GraphDiff-IK: Graph diffusion solves whole-body inverse kinematics for any robot
New framework handles single-arm, dual-arm, and torso robots with 100% geometric consistency.
Inverse kinematics (IK) remains a fundamental challenge in robotics, requiring the generation of joint configurations that satisfy target end-effector poses. Existing methods often fail to generalize across diverse robot morphologies or handle the multi-modal nature of IK, especially for articulated systems with multiple kinematic branches (e.g., dual-arm robots with torsos). Researchers from the team behind GraphDiff-IK introduce a novel framework that leverages graph diffusion to directly generate joint configurations on a kinematic graph representation of the robot.
The method constructs a graph from the robot's URDF, where nodes are actuated joints and edges encode kinematic dependencies. It then formulates IK as a conditional graph diffusion process, adding hierarchical stage-wise message passing and torso-aware conditioning for multi-branch robots. To ensure geometric consistency, they incorporate noisy forward kinematics feedback and task-space supervision during denoising. Extensive experiments across various robotic platforms demonstrate that GraphDiff-IK produces accurate, stable IK solutions while preserving the ability to generate multiple feasible configurations for redundant systems.

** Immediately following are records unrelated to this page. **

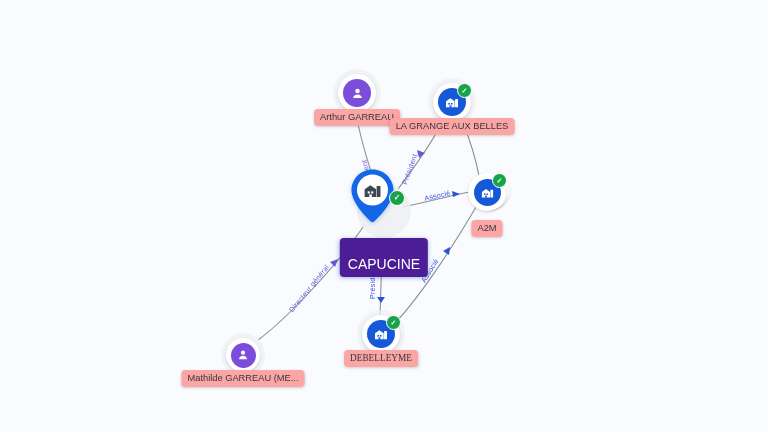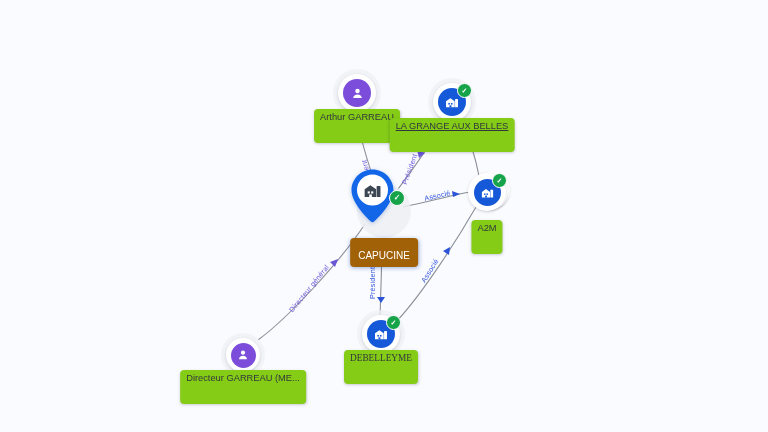--- a/index.html
+++ b/index.html
@@ -91,13 +91,13 @@
 
   .label {
     position: absolute;
-    background: #84cc16;
+    background: #fca5a5;
     border-radius: 4px;
     box-shadow: 0 1px 3px rgba(30,40,70,.22);
     color: #33373d;
     font-size: 9.3px;
     line-height: 1;
-    padding: 4px 6px 21px 6px;
+    padding: 4px 6px 4px 6px;
     white-space: nowrap;
     transform: translateX(-50%);
     font-family: "Liberation Sans", sans-serif;

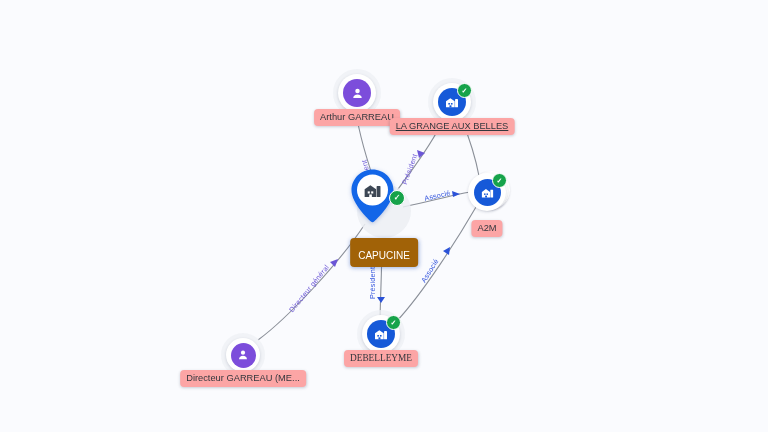--- a/index.html
+++ b/index.html
@@ -200,7 +200,7 @@
       </div>
     </div>
     <div class="check" style="left:5px; top:-19px; width:13px; height:13px;">✓</div>
-    <div class="label" style="left:0px; top:16px;text-decoration:underline;">LA GRANGE AUX BELLES</div>
+    <div class="label" style="left:0px; top:16px;">LA GRANGE AUX BELLES</div>
   </div>
 
   <div class="node" style="left:487px; top:192px;">

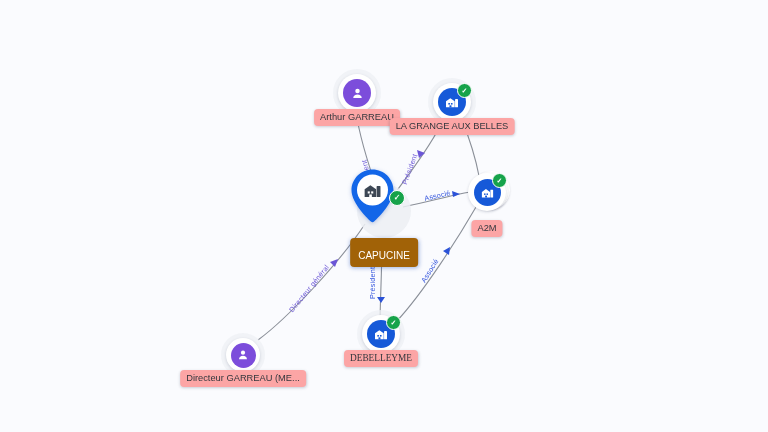--- a/index.html
+++ b/index.html
@@ -103,10 +103,10 @@
     font-family: "Liberation Sans", sans-serif;
   }
   .label.selected {
-    background: #a16207;
+    background: #4c1d95;
     color: #ffffff;
-    font-size: 10px;
-    padding: 13px 8px 6px 8px;
+    font-size: 14px;
+    padding: 19px 8px 6px 8px;
     box-shadow: 0 1px 4px rgba(20,70,180,.4);
   }
 

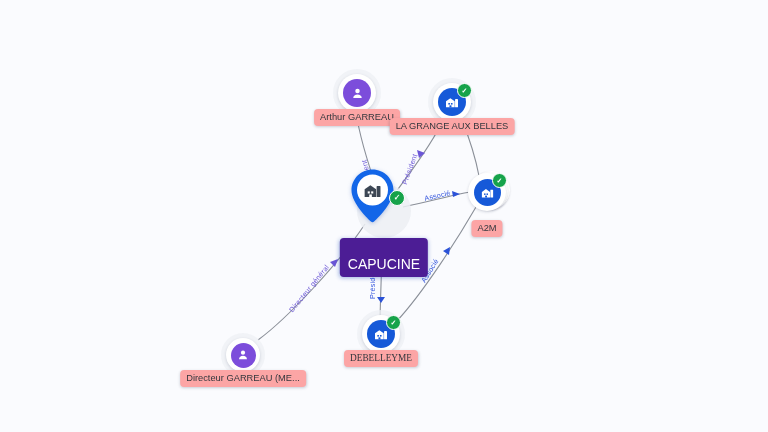--- a/index.html
+++ b/index.html
@@ -269,7 +269,7 @@
         </svg>
       </div>
     </div>
-    <div class="label" style="left:0px; top:15px;">Directeur GARREAU (ME...</div>
+    <div class="label" style="left:0px; top:15px;">Mathilde GARREAU (ME...</div>
   </div>
 
 </div>

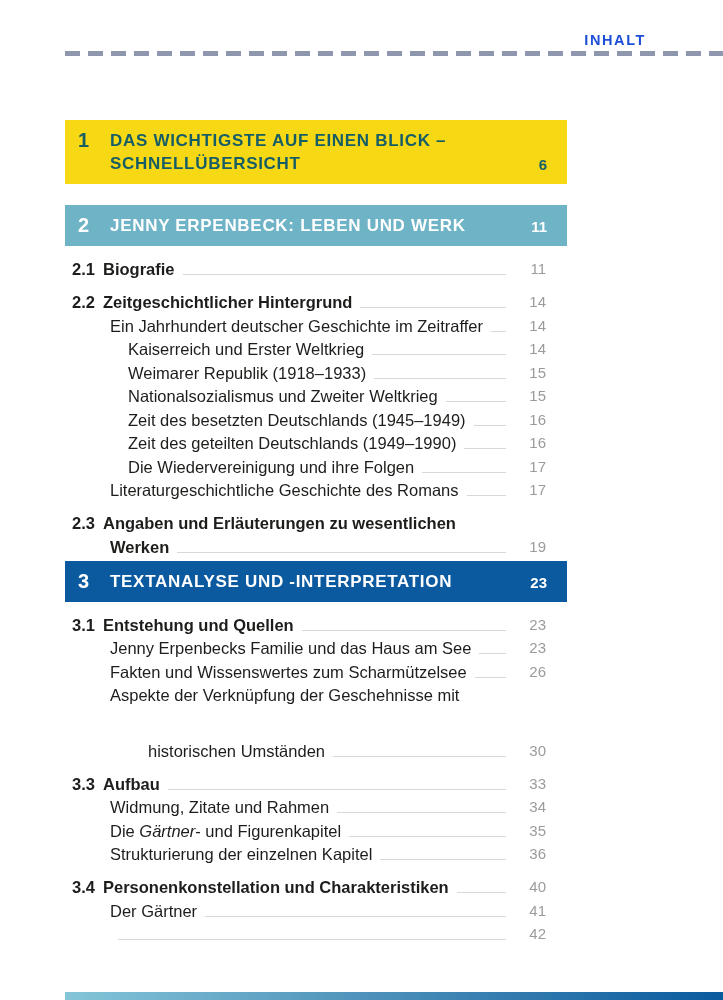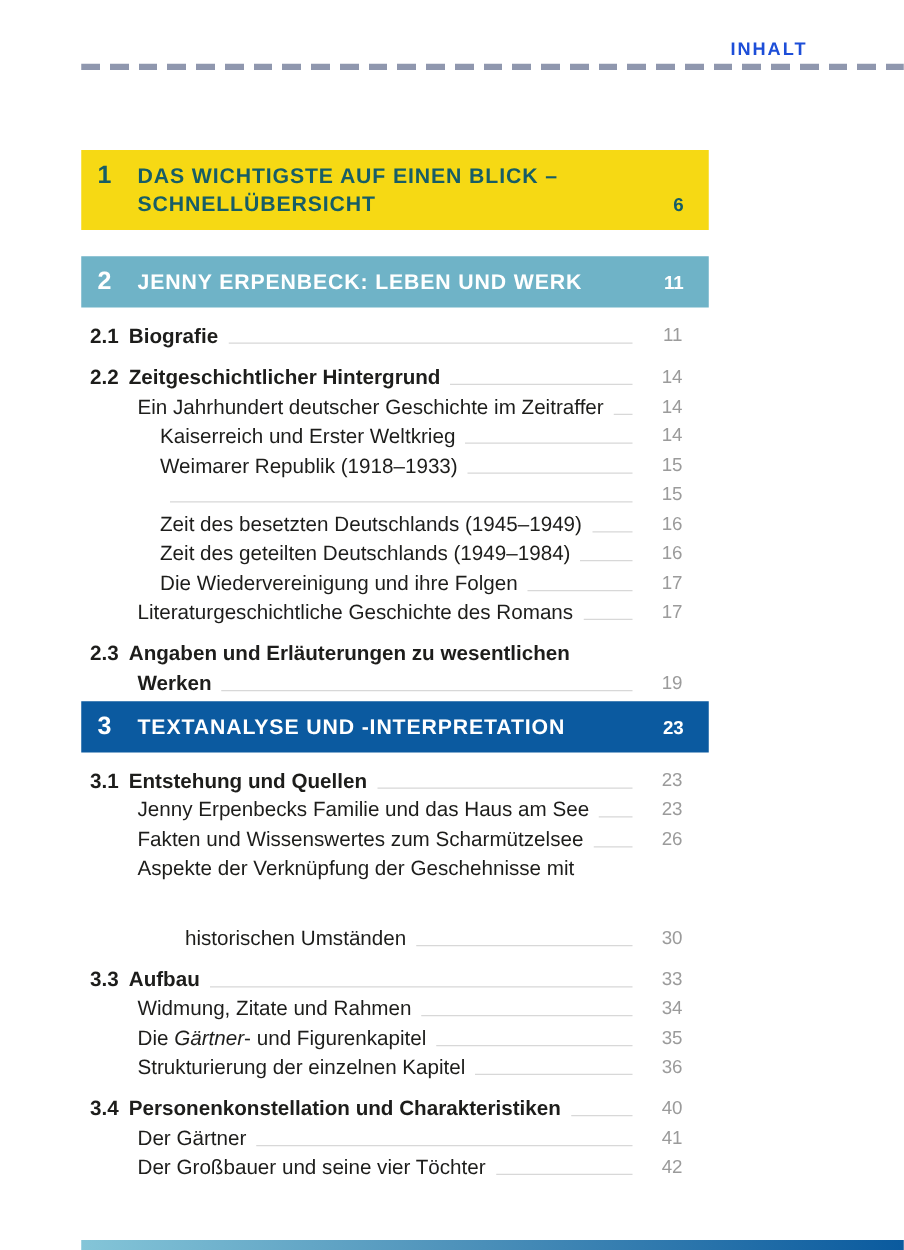--- a/index.html
+++ b/index.html
@@ -130,6 +130,7 @@
           <span class="r-page">15</span>
         </div>
         <div class="row" style="padding-left: 63px;">
+          <span class="r-title"><span>Nationalsozialismus und Zweiter Weltkrieg</span></span>
           <span class="leader"></span>
           <span class="r-page">15</span>
         </div>

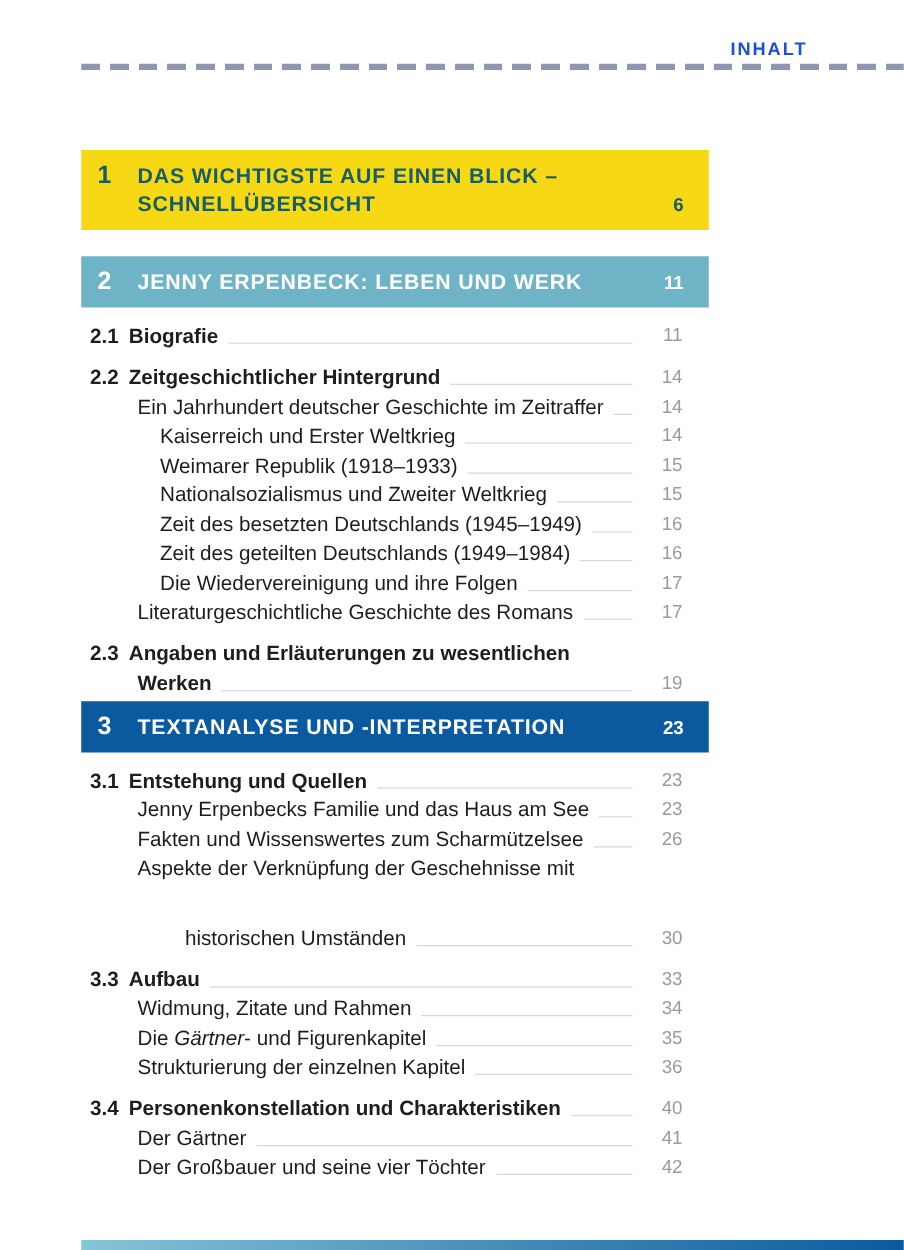--- a/index.html
+++ b/index.html
@@ -140,7 +140,7 @@
           <span class="r-page">16</span>
         </div>
         <div class="row" style="padding-left: 63px;">
-          <span class="r-title"><span>Zeit des geteilten Deutschlands (1949–1984)</span></span>
+          <span class="r-title"><span>Zeit des geteilten Deutschlands (1949–1990)</span></span>
           <span class="leader"></span>
           <span class="r-page">16</span>
         </div>

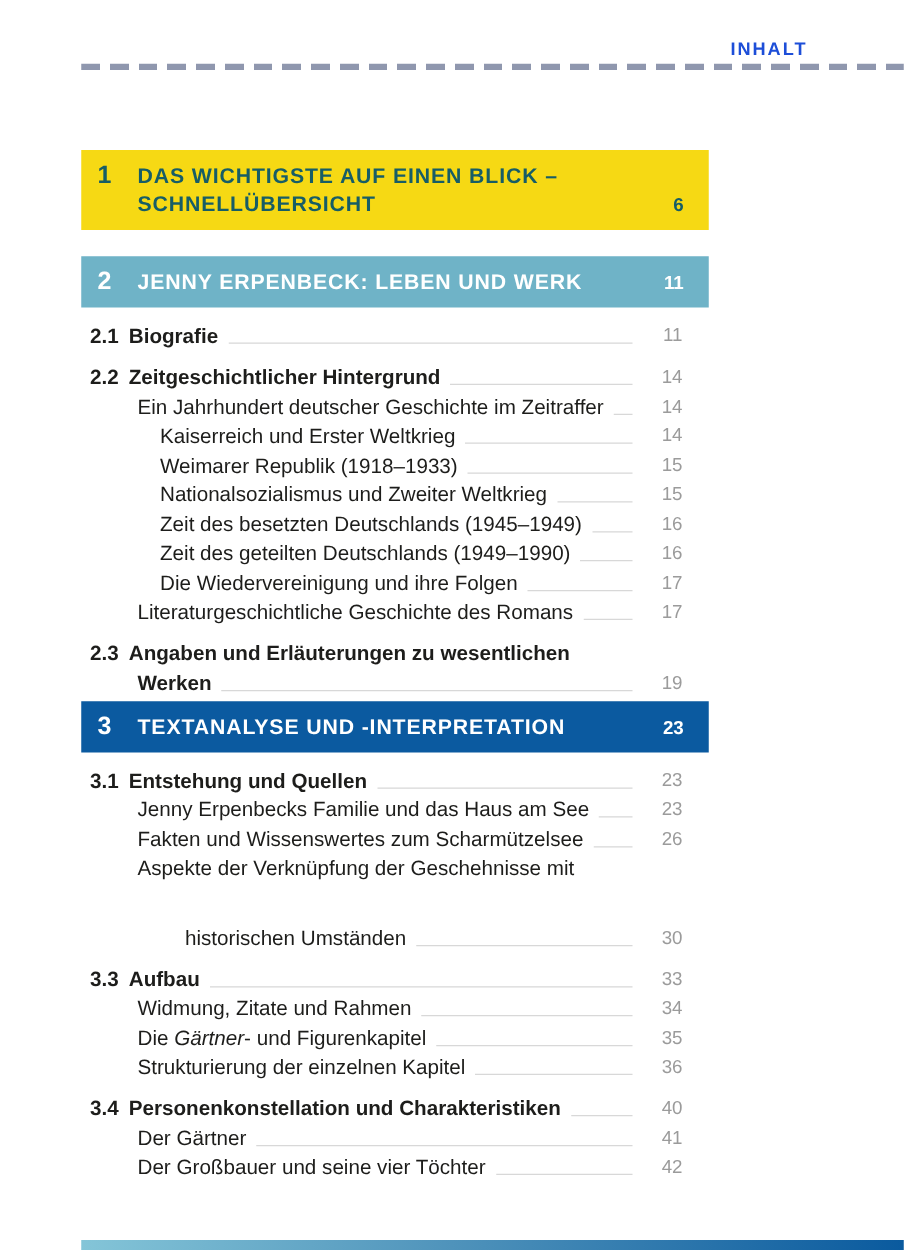--- a/index.html
+++ b/index.html
@@ -229,7 +229,6 @@
           <span class="r-page">41</span>
         </div>
         <div class="row" style="padding-left: 45px;">
-          <span class="r-title"><span>Der Großbauer und seine vier Töchter</span></span>
           <span class="leader"></span>
           <span class="r-page">42</span>
         </div>

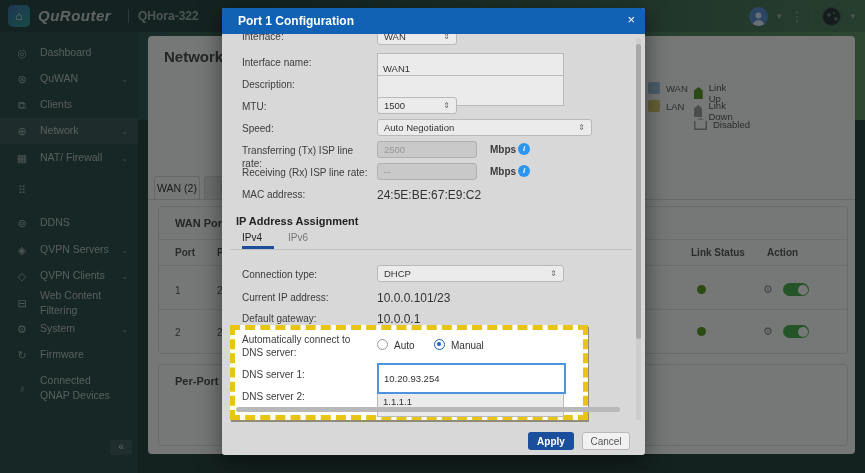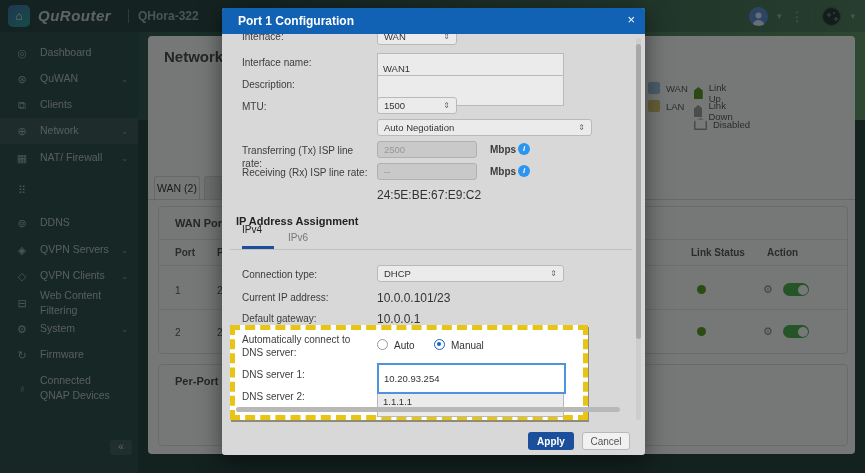--- a/index.html
+++ b/index.html
@@ -286,6 +286,7 @@
       <span class="arr">⇕</span>
     </div>
 
+    <div class="m-lbl" style="top:114px">Speed:</div>
     <div class="ctl" style="top:111px; width:215px">
       <span>Auto Negotiation</span>
       <span class="arr">⇕</span>

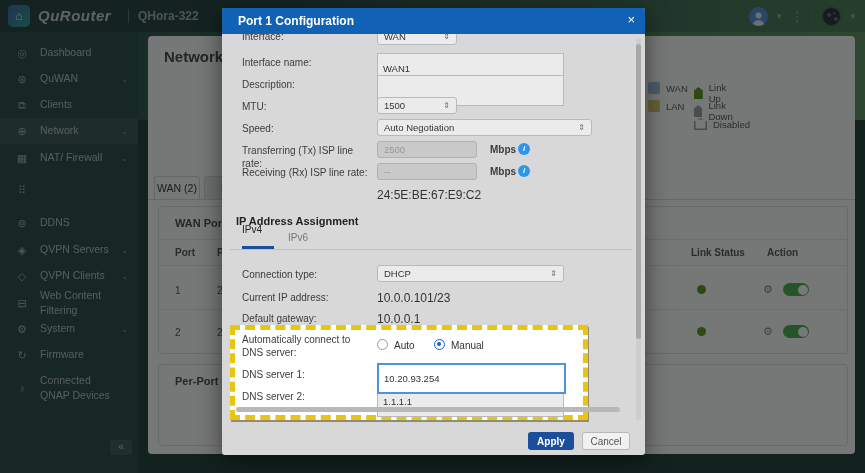--- a/index.html
+++ b/index.html
@@ -306,6 +306,7 @@
     <div class="unit" style="top:158px">Mbps</div>
     <div class="info" style="top:157px">i</div>
 
+    <div class="m-lbl" style="top:180px">MAC address:</div>
     <div class="m-val" style="top:180px">24:5E:BE:67:E9:C2</div>
 
     <div class="sec-h" style="top:207px">IP Address Assignment</div>

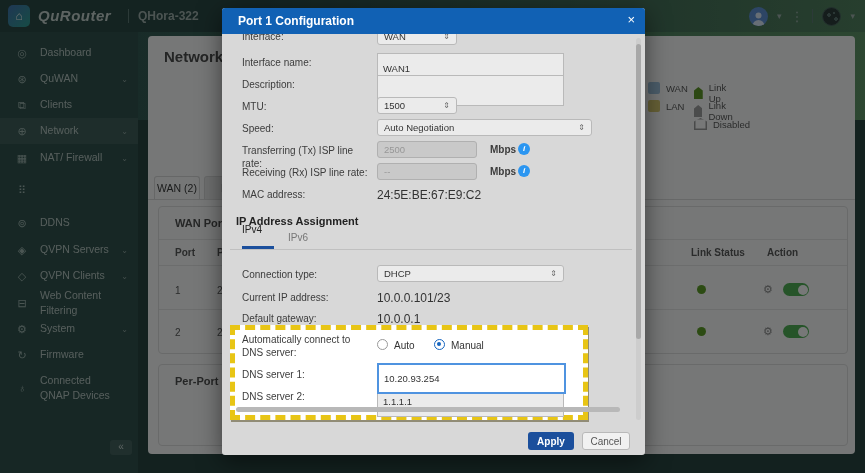--- a/index.html
+++ b/index.html
@@ -310,7 +310,7 @@
     <div class="m-val" style="top:180px">24:5E:BE:67:E9:C2</div>
 
     <div class="sec-h" style="top:207px">IP Address Assignment</div>
-    <div class="m-tab active" style="left:20px; top:216px">IPv4</div>
+    <div class="m-tab active" style="left:20px; top:224px">IPv4</div>
     <div class="m-tab" style="left:66px; top:224px">IPv6</div>
     <div class="m-tab-underline"></div>
     <div class="m-tab-div"></div>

- GraphDiff-IK represents robots as kinematic graphs from URDF files, with nodes for joints and edges for kinematic chains.
- Uses conditional graph diffusion with hierarchical stage-wise message passing and torso-aware conditioning for multi-branch robots.
- Achieves accurate and stable IK across single-arm, dual-arm, and torso-equipped robots while generating multiple feasible solutions.
Why It Matters
GraphDiff-IK offers a unified IK solution for any robot morphology, critical for complex humanoids and industrial manipulators.